Qu'en déduire me direz-vous ?

Peu de choses à vrai dire, nous ne somme pas là dans la mesure parfaitement ortogonale à l'équateur, dans la dimention universelle, cosmique et géodésique du mètre étalon et du méridien Dunkerque-Perpignan.

Certes Toronto fut un lieu occupé par les Iroquois qui m'importent tant et dont je chausse parfois les remarquables mocassins faits de peau de cervidé brodée de piquants de porc épic comme le savent mes amis.

Le Caire plus près de nous par ailleurs, capitale tardive de l'Egypte, aurait le mérite de n'être pas loin de l'emplacement d'où partirent sans doute quelques vétérans, anciens légionnaires romains qui s'établirent pour leur retraite dans la ville nommée alors Nemausus où était frappée cette monnaie qui célébrait l'incursion victorieuse d'Auguste aux abords du Nil de Cléopatre. Ainsi ne s'y trompèrent pas les consuls qui offrirent successivement au cours des âges les quatre crocodiles venus de la terre des pharaons encore suspendus au plafond de l'escalier de la mairie de notre ville égyptienne autant que romaine, par ses très riches antécédents de palme et croco. 

Mais Alger et Luxembourg, je ne vois pas . . . Aucun vol direct pour le moment. Ni aucun match même amical prévu.

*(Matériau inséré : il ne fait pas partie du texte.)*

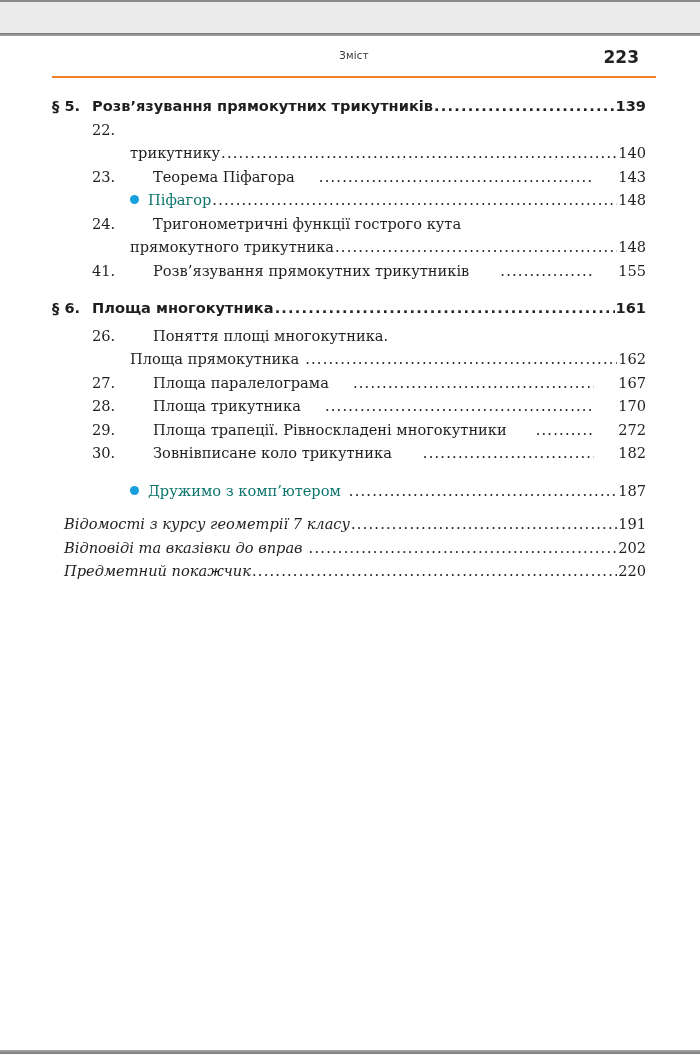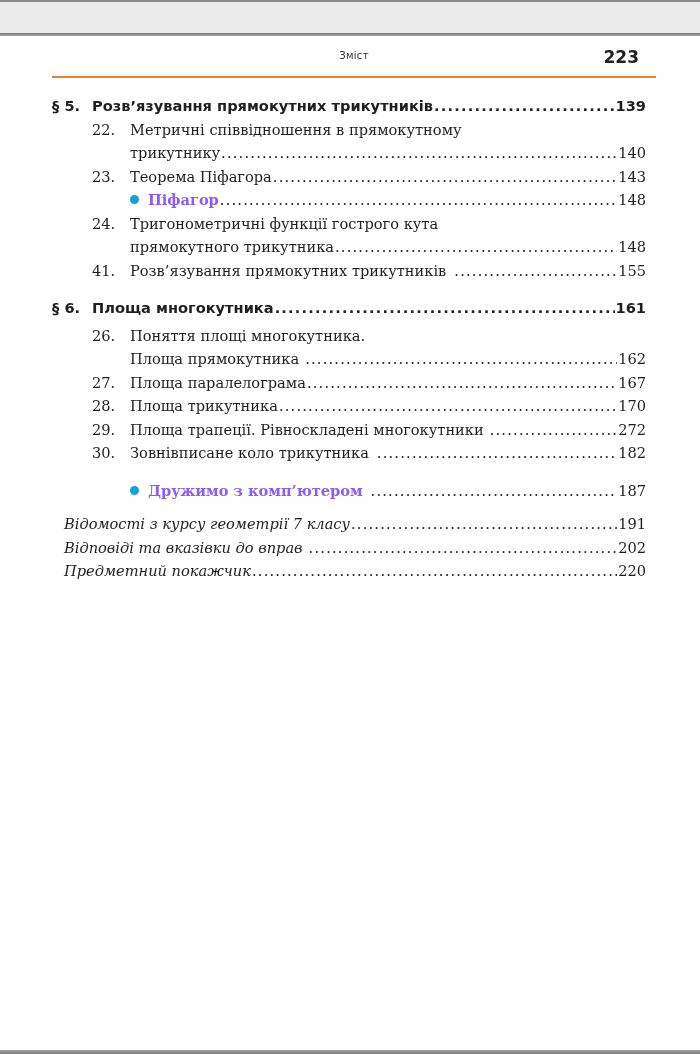"22." .item { gap: none -> 23px }
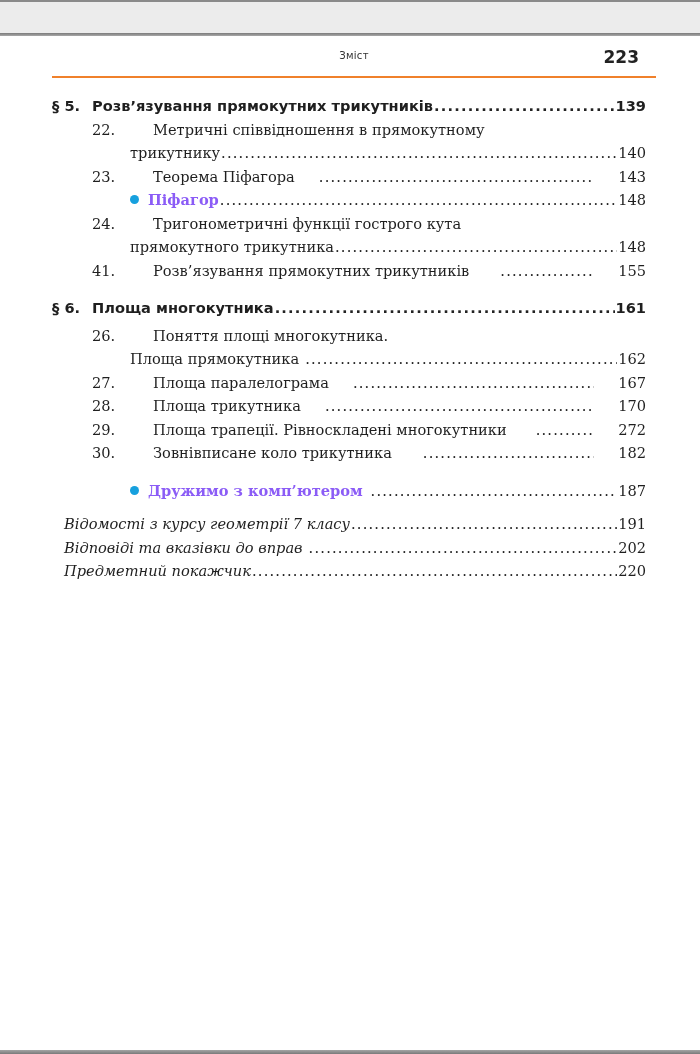"Метричні співвідношення в прямокутному" span.lbl { html: <span>Метричні співвідношення в прямокутному</span> -> none }
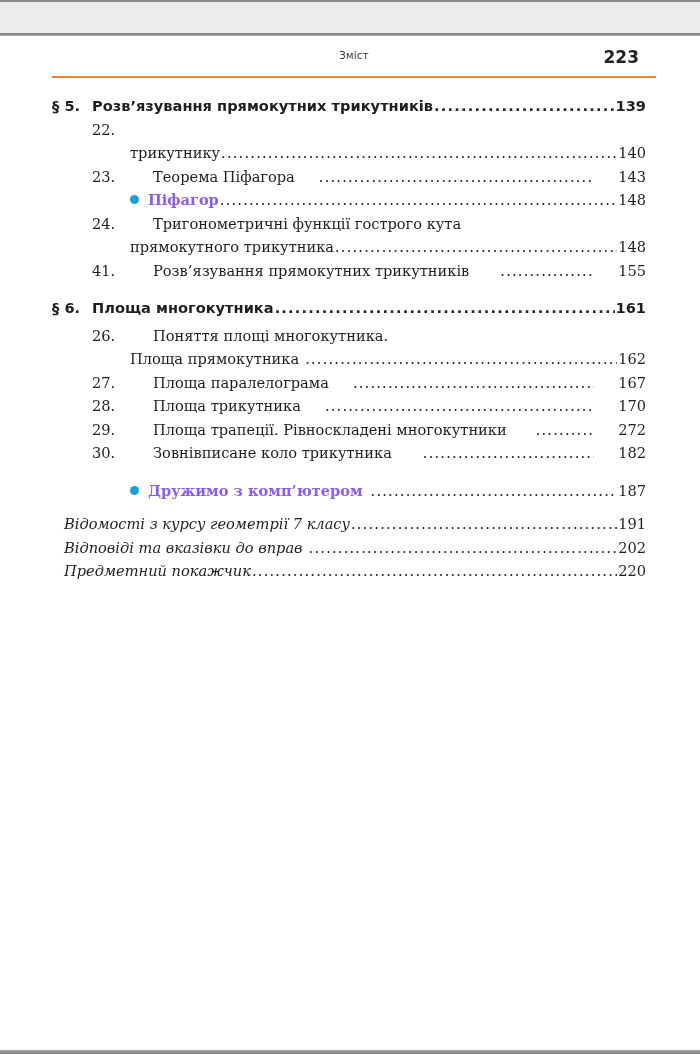"Піфагор" .sub .lbl { color: #8b5cf6 -> #0f766e; font-weight: bold -> normal }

EN  REVANCHE, en surfant un peu, emporté par le vent, crime qui aurait pu relever de la Cour Européenne de droit international et ne le fut guère que par la presse luxembourgeoise d'opposition ou par celle plus critique d'Alger, on trouverait en poussant le trait un peu plus au Sud/Ouest, du coup en retrouvant une position orthogonale par rapport à la trajectoire Le Caire/Toronto, une incursion récente (en 2018) de l'enthousiaste Grand duc Henri, accompagné en terre litigieuse du Sahara Occidental, par les autorités marocaines occupant sans aucune reconnaissance internationale, encore moins au Luxembourg siège du tibunal international qu'ailleurs, bien que ce ne soit que pour une brillante et tès sportive découverte du kitesurfing, sur la plage de Dakhla . . . .

mercredi 12 mai 2021

Considérations inactuelles sur la grandeur et la position géostratégique de Nîmes.

 



Bien que je ne sois pas loin de penser que cette fameuse pole position 
                                                     - en tant que Centre du Monde - 
qui a depuis pas mal de temps échappé à la vraie 
                                                       Gare de Perpignan la catalane 
devenue depuis peu "la rayonnante" 
                                                      / ce qui reste encore à prouver après disparition de l'école des Beaux Arts, du centre d'art Walter Benjamin et la récente réduction à la portion congrue de son conservatoire / 
                                                        lieu longtemps en tête de course après l'impulsion du marquis de Pubfol qui y expédiait, sous rigoureux contrôle de sa muse, ses tableaux déjà exorbitants de trajet oculaire et de prix, 
maintenant en chute constante ( la ville, pas les tableaux du Maître) à la suite de multiples événements et signes en quelque sorte prémonitoires, 

je ne crois pas que ce centre se soit pour autant rapproché, à l'autre bout de l'Occitanie, de Nîmes d'où je n'expédie personnellement que des propos numériques, virtuels, aléatoires, incertains, finalement hypothétiques et non labellisés.

 Pourtant cette petite ville-soeur aux sept collines (oui, oui, il s'agit bien de Nîmes qui se targue aussi d'en compter sept) récemment apparue par l'image de son amphithéâtre photographié en majesté en lieu et place du Colisée de Rome . . . dans un reportage et sur une plaquette en jolie mise en page commandités par la propre Mairie de Rome . . .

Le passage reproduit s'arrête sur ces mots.